As 2016 leaves us and 2017 has just begun, I realise that it is now one year since we had our first rehearsal with The Bangalore Men – and what a year it has been!
On 10th of January 2016, a group of nine eager singers, who had all sung with each other in one or the other constellation met in the library at The Bangalore School of Music for a first practice. On the schedule was renaissance music as well as some pieces from the early baroque, cornerstones in what was to be the first concert programme of the group – A cappella through the Ages. The rehearsal (as I remember it now) went well, focus was on getting to know the music and also to getting to know each other and how we best could make our voices blend together. Singing in choir, especially in small ensembles, not only take a good voice and ability to read music, but also to understand how voices relate to each other, which voice is “most important” for specific parts of the music and of course also how to coach and feedback your fellow musicians in a supportive and non-competitive way.
A cappella through the Ages was a successful first programme, which we performed at St Andrew’s Church, Bangalore, and at Notre Dame des Anges in Pondicherry. Both churches with a good acoustics, where the natural voice easily resounds and gets amplified – so, no need for microphones, amplifiers etc etc! With sadness I see how many (all?) choirs these days tend to use microphones at performances. I can understand this is called for in acoustics which are not built for the natural voice singing (as so many unfortunately are in India) but when we do have access to churches, halls and art galleries etc with good acoustics – please stay far away from microphones! Not only will it sound much more rich and natural, it will also challenge the choir singers to use their support, and also the conductor to work with teaching proper vocal technique. Shouting “You are flat!” or “Sing sharper!” without being able to actually TELL the choir how to do so is never acceptable behaviour from a choir conductor!
The next project we initiated was one of very different character. For some time I had been fascinated with the choir pieces for male choir by the Austrian composer Franz Schubert, and on 12th of May, we took the first steps towards what was to be named Simply Schubert. The programme consisted of choir pieces, solo Lieder and piano solos. For the choir, the main challenge were perhaps not in the musical language, Schubert being fairly easy to learn with melodious harmonies and moderately challenging from a rhythmical perspective, but did we struggle with the German language! Many sounds in German are quite alien to English, so we spent a fair amount of time getting our u, ü, s, l, etc right. I always keep telling my guys that you can tell a great choir from a good choir the way they treat the texts and the language.

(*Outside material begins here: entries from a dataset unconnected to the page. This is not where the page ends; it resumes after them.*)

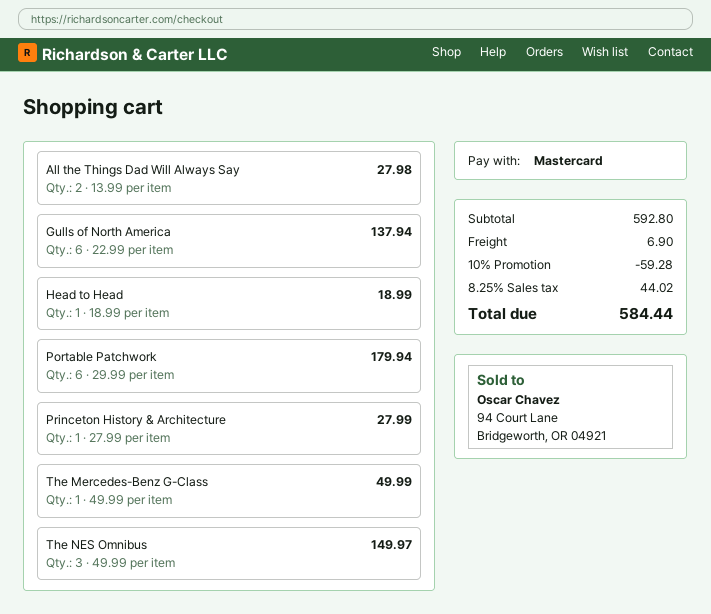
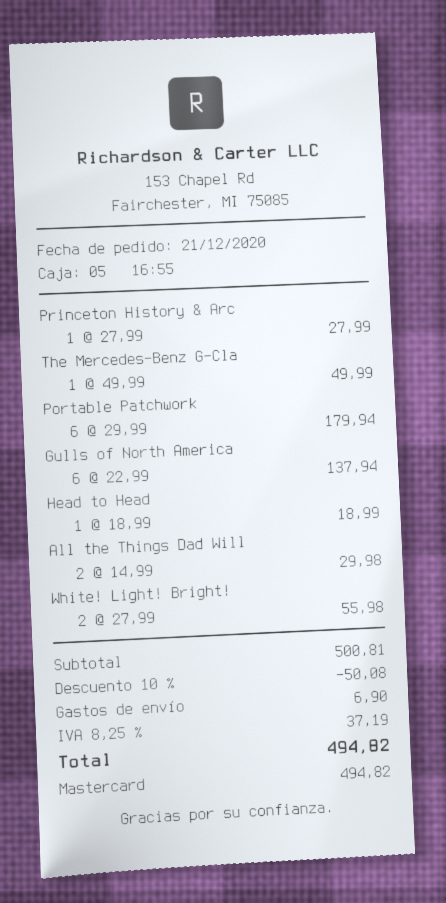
All the Things Dad Will Always Say: 2 x 13.99 = 27.98 -> 2 x 14.99 = 29.98
The NES Omnibus: 3 x 49.99 = 149.97 -> none
White! Light! Bright!: none -> 2 x 27.99 = 55.98
subtotal: 592.80 -> 500.81
discount: 10% = 59.28 -> 10% = 50.08
tax: 8.25% = 44.02 -> 8.25% = 37.19
total: 584.44 -> 494.82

Simply Schubert, which we performed together with Pune-based soprano Payal John, and pianist extraordinaire Natallia Kapylova of Bangalore, was performed to rave reviews and full houses in Bangalore, Mysore, Hyderabad and Goa. It also gave us good opportunities to bond as a team, something you really do when spending 15 hours in a bus from Bangalore to Panjim on the eve before Diwali or when you have to change into concert wear in a rather cramped men’s room in an ancient palace. Never underestimate the importance of creating a social context for the choir singers, the choir is more than just a group of people singing together. Our Schubert programme will be repeated in Bangalore on February 11th, with mezzo-soprano Maria Forsström (Sweden) who is also our supportive and encouraging vocal coach, as well as with Natallia Kapylova at the piano.

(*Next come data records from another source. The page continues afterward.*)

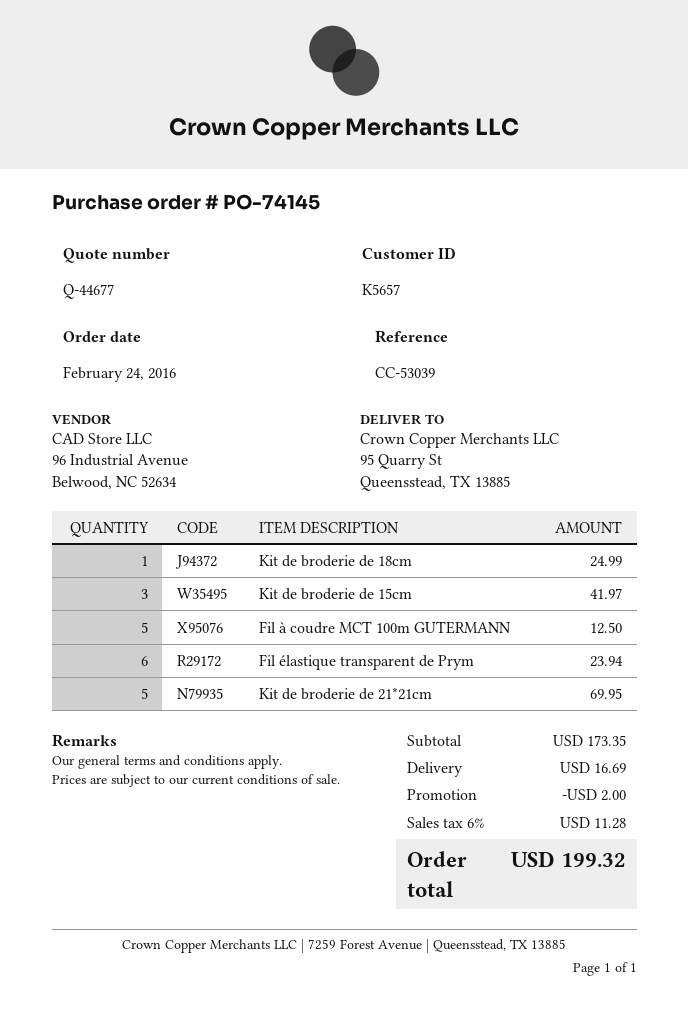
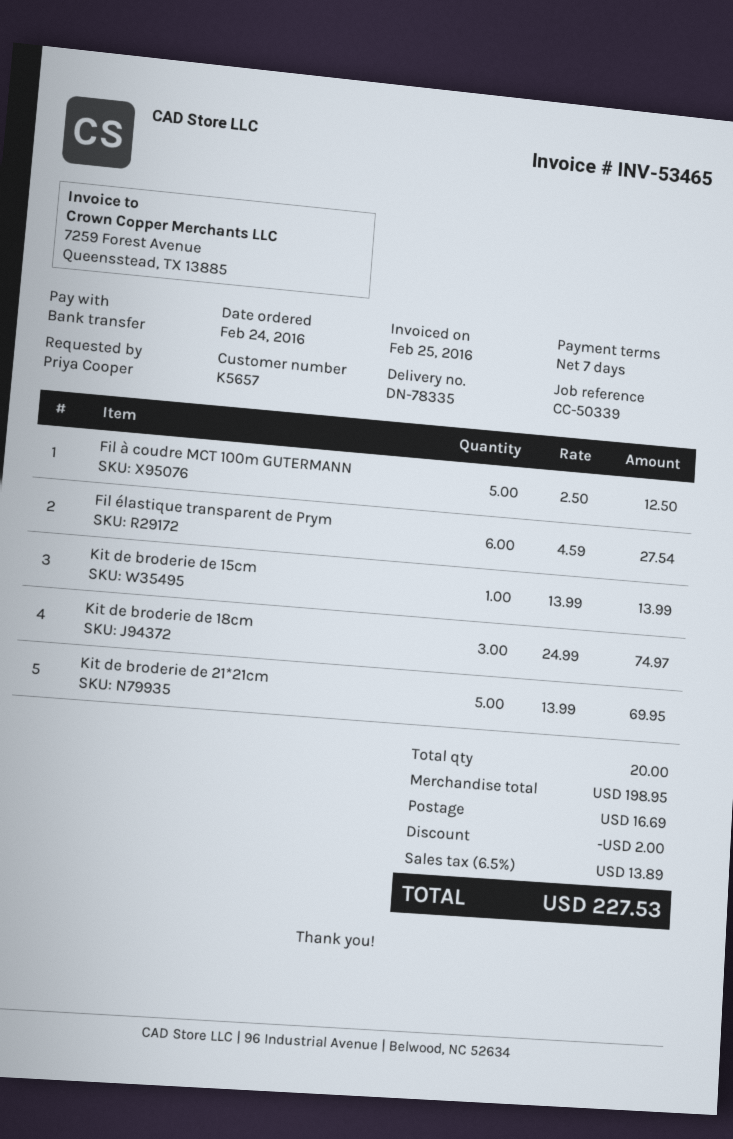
reference: CC-53039 -> CC-50339
Kit de broderie de 18cm: 1 for 24.99 -> 3 for 74.97
Kit de broderie de 15cm: 3 for 41.97 -> 1 for 13.99
Fil élastique transparent de Prym: 6 for 23.94 -> 6 for 27.54
subtotal: 173.35 -> 198.95
tax: 6% = 11.28 -> 6.5% = 13.89
total: 199.32 -> 227.53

Most recent in mind is the Christmas repertoire. When planning for Christmas, I wanted to try to replicate an event that happens in the cathedral of my home town, Gothenburg, Sweden, named Carols in the City, where choir sing, but where also the congregation and audience are invited to take part in certain songs and hymns. Choosing repertoire for Christmas turned out to be a challenge! I wanted a programme that was traditional in nature, but also introducing some new pieces and at the same time offered some challenges to the choir. Christmas is the time for tradition, and certain songs you just HAVE to have in the programme. Looking back, I think we achieved a good mix and have a solid foundation for next year to build on. When singing Christmas songs, it is of course important they are treated with the same respect as a madrigal by Monteverdi or a cantata by Bach. Yes, simpler in nature, known by everyone, but that doesn’t mean we do a shabby job with them, musically. The Men did four Christmas concerts this year, all very different in nature. The benefit of this is to make the choir able to sing under various conditions, to make sure that even though noise and external factors may be disturbing, we are able to retain top focus and concentration and delivery high quality music.
With 2016 done, The Bangalore Men now look forward to 2017. On the agenda stands voice development, increased knowledge of music theory and of course concerts. In February The Bangalore School of Music celebrates its 30th anniversary, and we will repeat Simply Schubert as well as be the male voices in a performance of Vivaldi’s Gloria. Later in the year awaits participation in Beethoven’s Ninth Symphony with the Vienna University Choir and Orchestra and the Indian National Youth Orchestra, that too in Bangalore. After that the choir will start to work on the autumn concert season, which will offer a programme of English composers of various eras and styles.
The Bangalore Men wishes you all the best for 2017 and hope to see you at one of our concerts!